Expert Mohsen Milani explains the prospects and challenges of talks with Iran in this interview.



Sudan Kills Dozens of Protesters

Sudanese security forces clashed with protestors as thousands of people took to the streets in Khartoum and central Sudan to demonstrate against corruption and demand the ouster of longtime president Omar al-Bashir. At least fifty people were killed with shots to the head or chest (Reuters).

ZIMBABWE: Three members of a poaching syndicate were sentenced to fifteen years in prison for killing eighty-one elephants in a national park (AllAfrica).

CFR's John Campbell explains how Robert Mugabe outplayed South Africa's Jacob Zuma in the latest elections in this blog post.



Climate Panel Warns of Upper Limit on Emissions

A panel of climate scientists assembled by the UN formally adopted the notion of an upper limit on greenhouse gases that will likely be breached within decades (NYT).
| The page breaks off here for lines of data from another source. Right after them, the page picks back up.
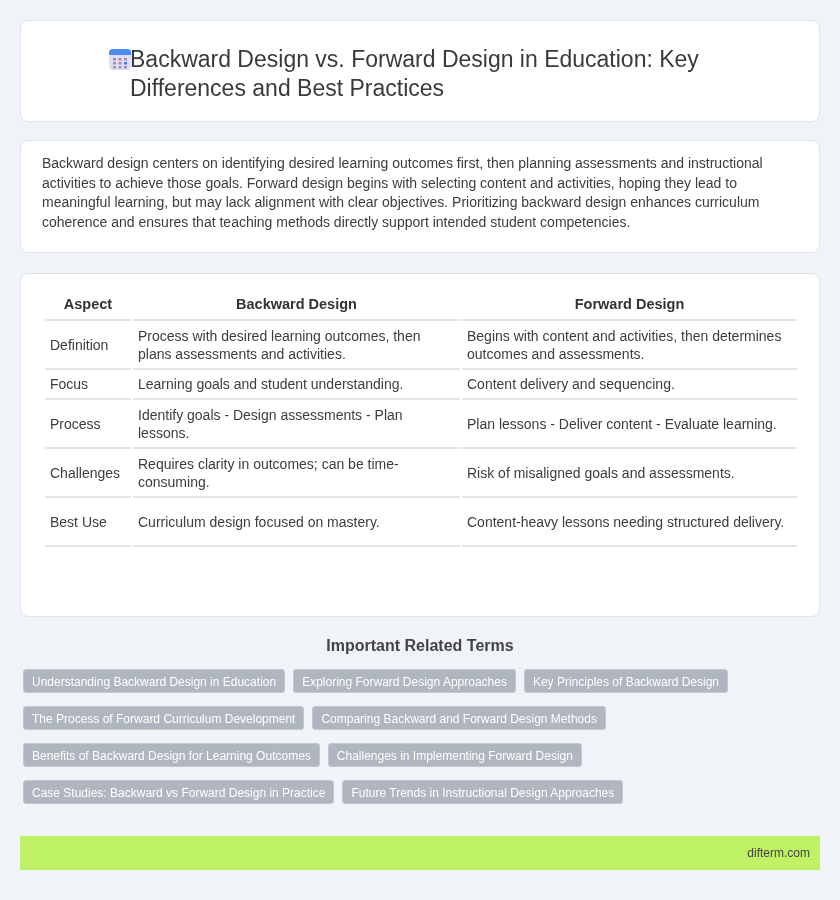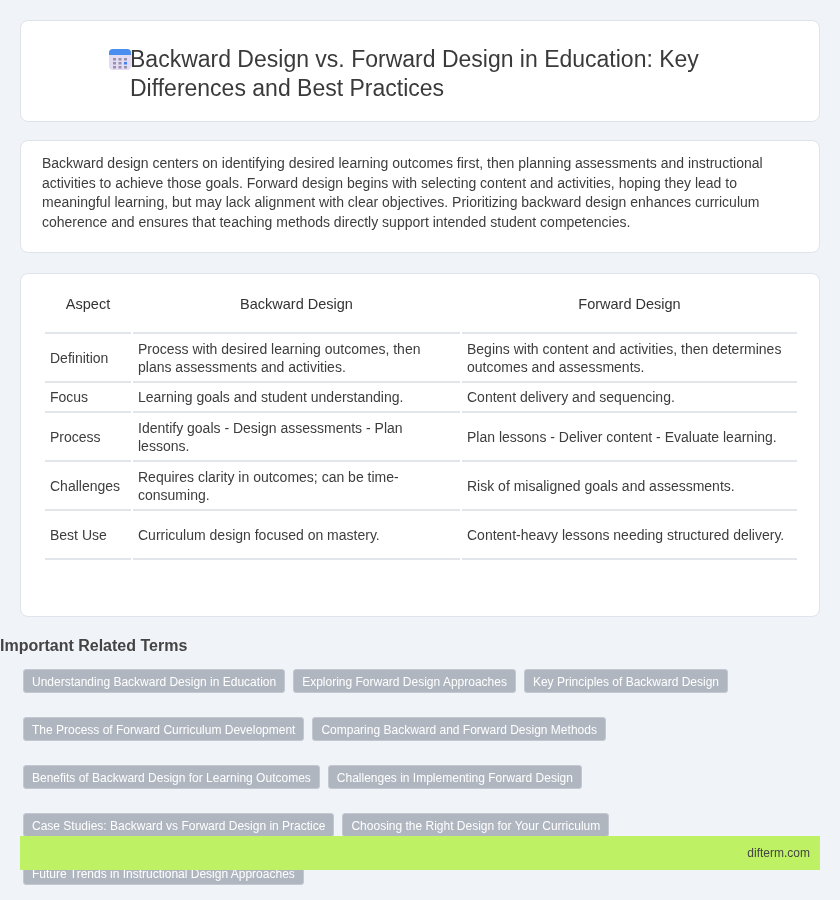"Aspect" th { font-weight: normal -> bold; padding-bottom: 20px -> 7px }
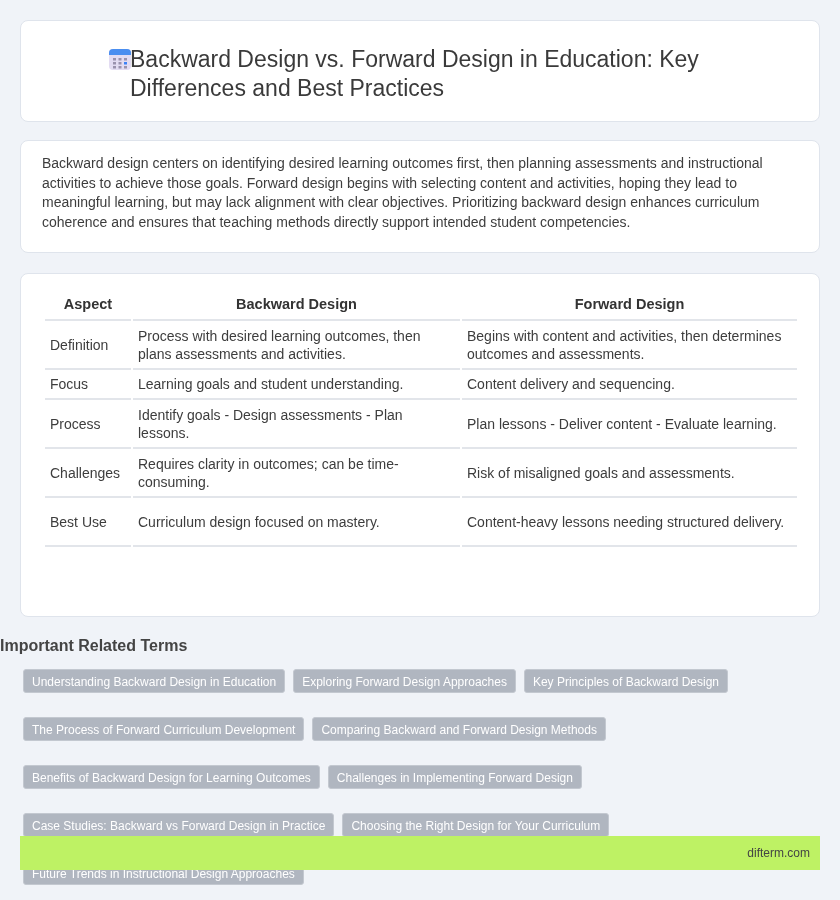"Important Related Terms" .related-title { text-align: none -> center }
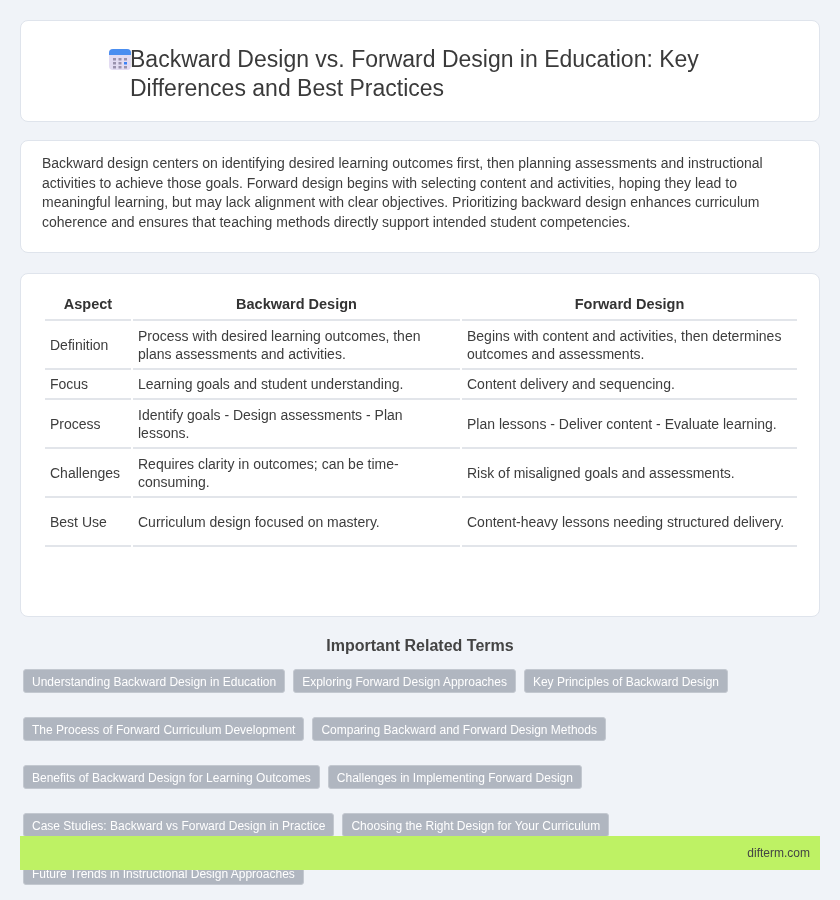"Understanding Backward Design in" .tags { gap: 24px 8px -> 13px 8px }
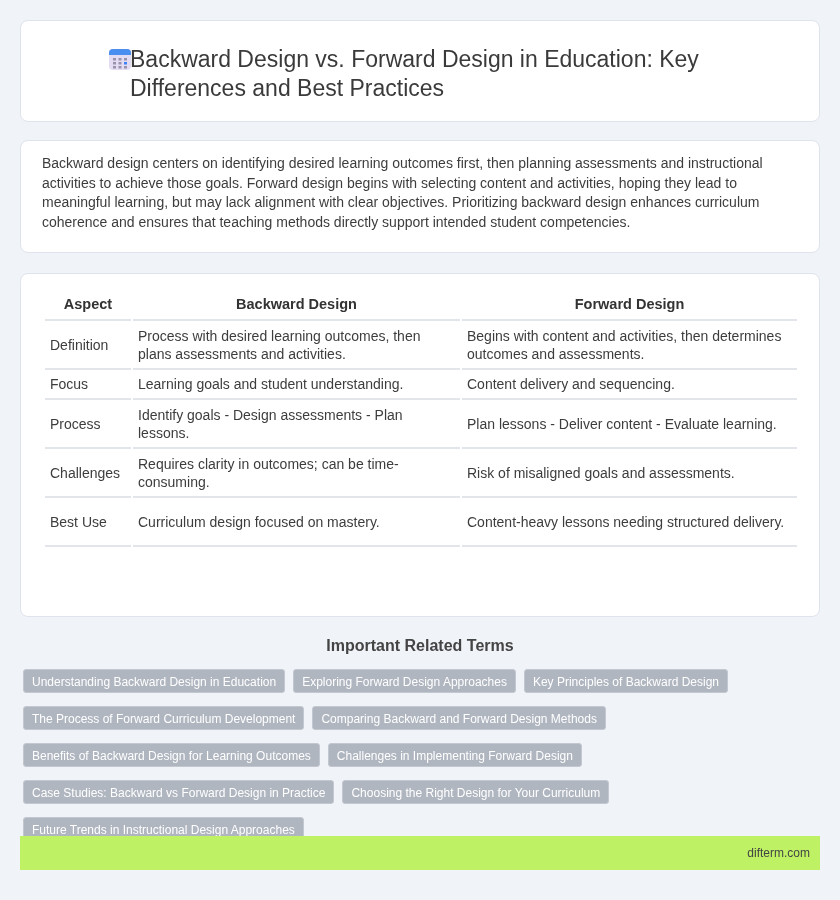"Choosing the Right Design for" a.tag { html: <a>Choosing the Right Design for Your Curriculum</a> -> none }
The report noted there is a 95 to 100 percent probability that human activity is the principal cause of the planet's warming.

UNITED KINGDOM: Royal Mail Group, the 360-year-old UK postal service, will be valued at $5.3 billion when it sells it shares in a public offering next month (Bloomberg).



Guatemala Pushes Drug Policy Reform at UN

Guatemalan president Otto Perez Molina repeated calls for a new global strategy on drugs, saying that the war on drugs has not yielded results and has failed Central America (al-Jazeera). Molina said the approach should be based on public health and addiction prevention.

UNITED STATES: Intelligence chiefs urged Congress not to succumb to public anger about government surveillance and change laws that may hinder efforts to prevent terrorist attacks (Guardian).